§ EXERCISE GOAL: The response should contain all of the data below, reproduced exactly, and no pictures.

EXTRACTED DATA START

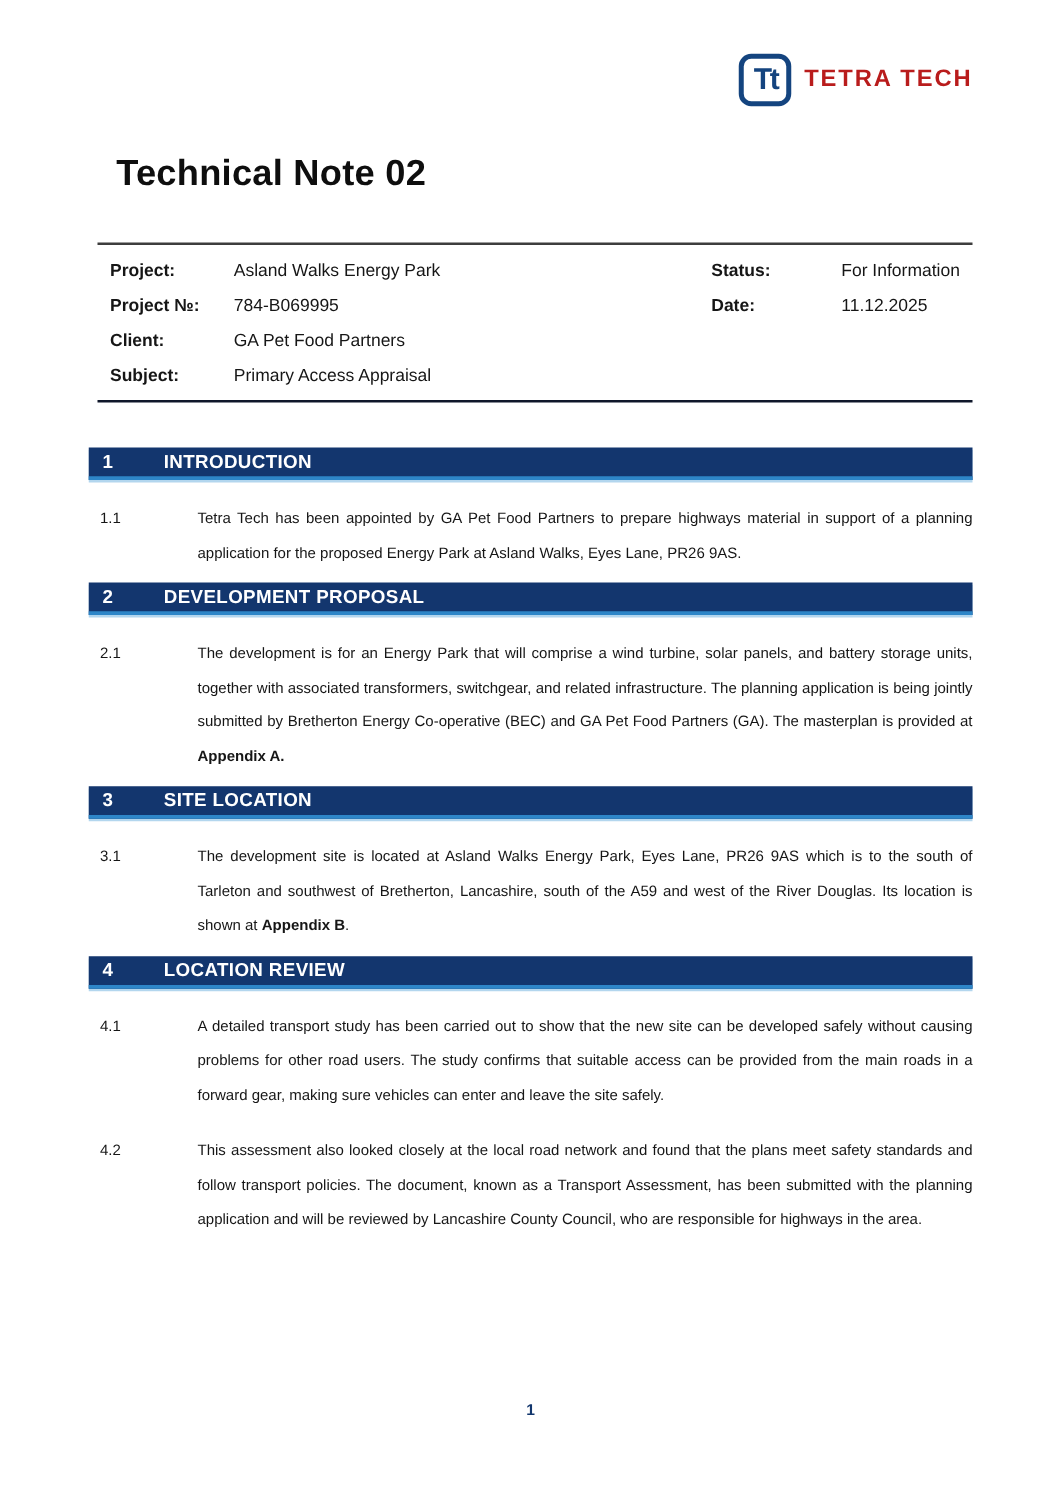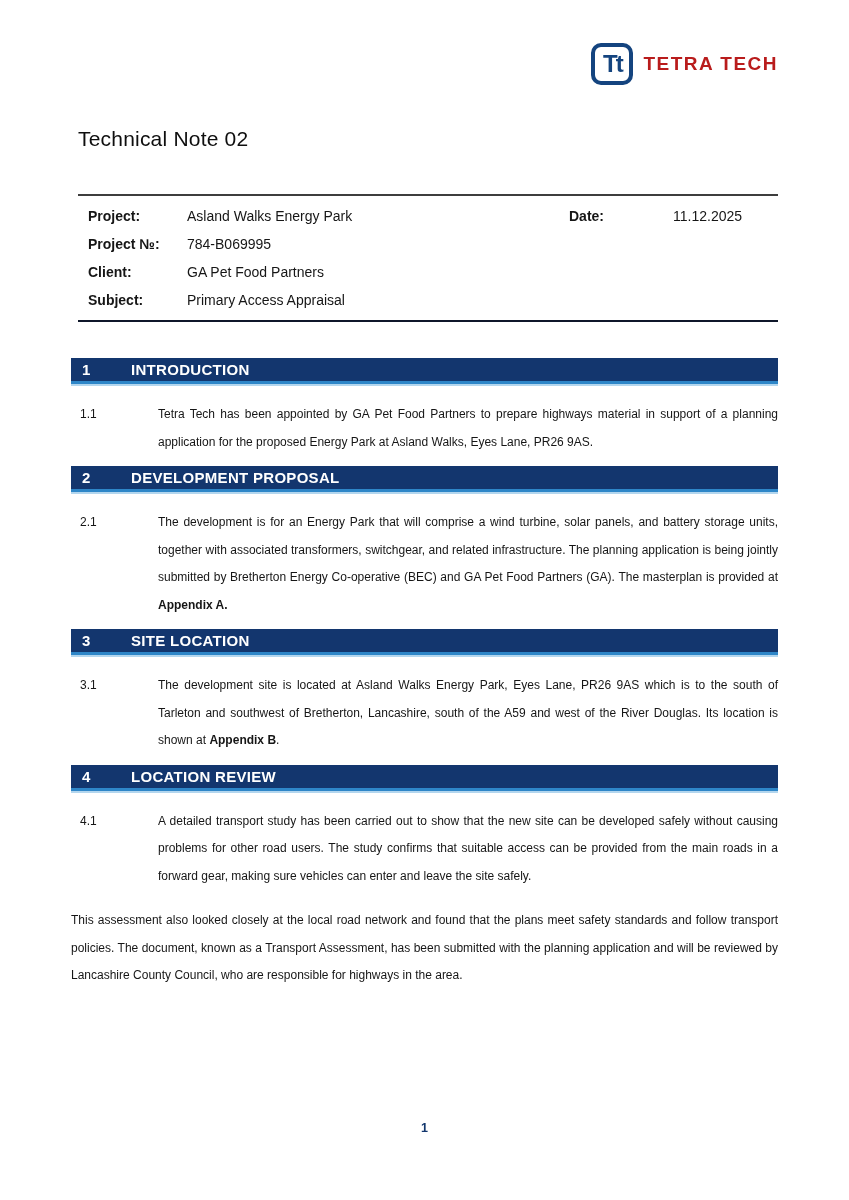--- a/index.html
+++ b/index.html
@@ -28,8 +28,8 @@
   }
   
   .doc-title{
-    margin:32px 0 0 7px;
-    font-size:21px;line-height:38px;font-weight:normal;color:#0e0e0e;
+    margin:32px 0 0 22px;
+    font-size:29px;line-height:38px;font-weight:bold;color:#0e0e0e;
     letter-spacing:0.2px;
   }
   

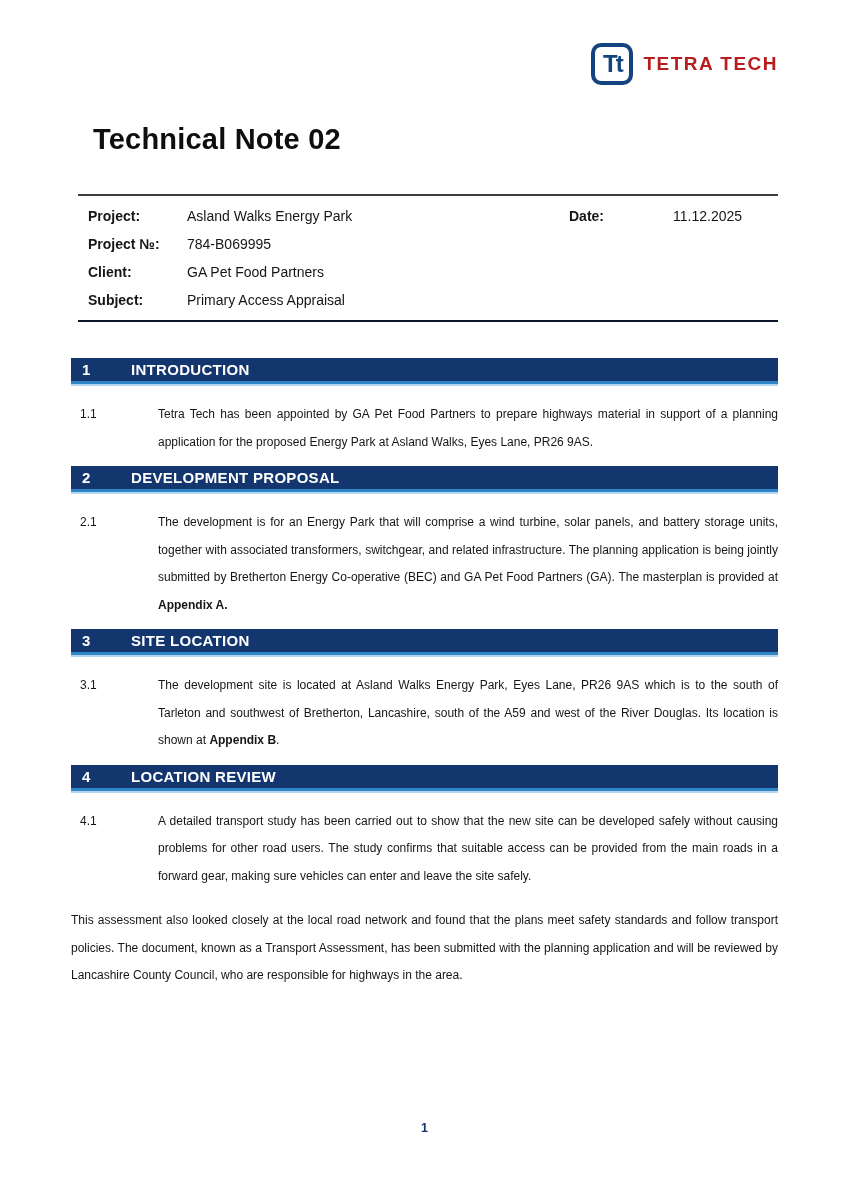--- a/index.html
+++ b/index.html
@@ -114,6 +114,10 @@
       </div>
     <div class="info-col info-col-right">
         <div class="info-row">
+          <span class="info-label">Status:</span>
+          <span class="info-value">For Information</span>
+        </div>
+        <div class="info-row">
           <span class="info-label">Date:</span>
           <span class="info-value">11.12.2025</span>
         </div>

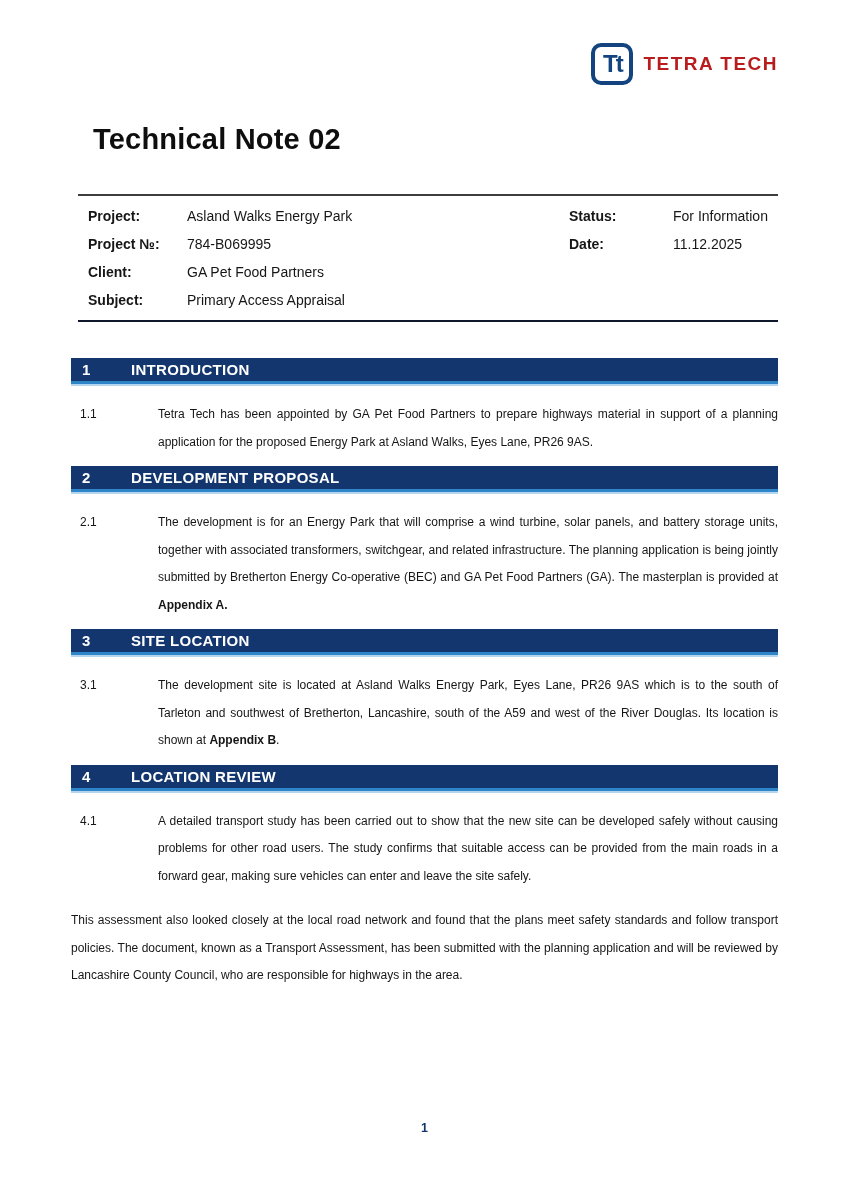--- a/index.html
+++ b/index.html
@@ -165,6 +165,7 @@
           <span class="para-text"><span>A detailed transport study has been carried out to show that the new site can be developed safely without causing problems for other road users. The study confirms that suitable access can be provided from the main roads in a forward gear, making sure vehicles can enter and leave the site safely.</span></span>
         </div>
         <div class="para">
+          <span class="para-num">4.2</span>
           <span class="para-text"><span>This assessment also looked closely at the local road network and found that the plans meet safety standards and follow transport policies. The document, known as a Transport Assessment, has been submitted with the planning application and will be reviewed by Lancashire County Council, who are responsible for highways in the area.</span></span>
         </div>
       </section>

EXTRACTED DATA END

§ RESULT FOR THIS TASK:
--- a/index.html
+++ b/index.html
@@ -28,8 +28,8 @@
   }
   
   .doc-title{
-    margin:32px 0 0 7px;
-    font-size:21px;line-height:38px;font-weight:normal;color:#0e0e0e;
+    margin:32px 0 0 22px;
+    font-size:29px;line-height:38px;font-weight:bold;color:#0e0e0e;
     letter-spacing:0.2px;
   }
   

--- a/index.html
+++ b/index.html
@@ -114,6 +114,10 @@
       </div>
     <div class="info-col info-col-right">
         <div class="info-row">
+          <span class="info-label">Status:</span>
+          <span class="info-value">For Information</span>
+        </div>
+        <div class="info-row">
           <span class="info-label">Date:</span>
           <span class="info-value">11.12.2025</span>
         </div>

--- a/index.html
+++ b/index.html
@@ -165,6 +165,7 @@
           <span class="para-text"><span>A detailed transport study has been carried out to show that the new site can be developed safely without causing problems for other road users. The study confirms that suitable access can be provided from the main roads in a forward gear, making sure vehicles can enter and leave the site safely.</span></span>
         </div>
         <div class="para">
+          <span class="para-num">4.2</span>
           <span class="para-text"><span>This assessment also looked closely at the local road network and found that the plans meet safety standards and follow transport policies. The document, known as a Transport Assessment, has been submitted with the planning application and will be reviewed by Lancashire County Council, who are responsible for highways in the area.</span></span>
         </div>
       </section>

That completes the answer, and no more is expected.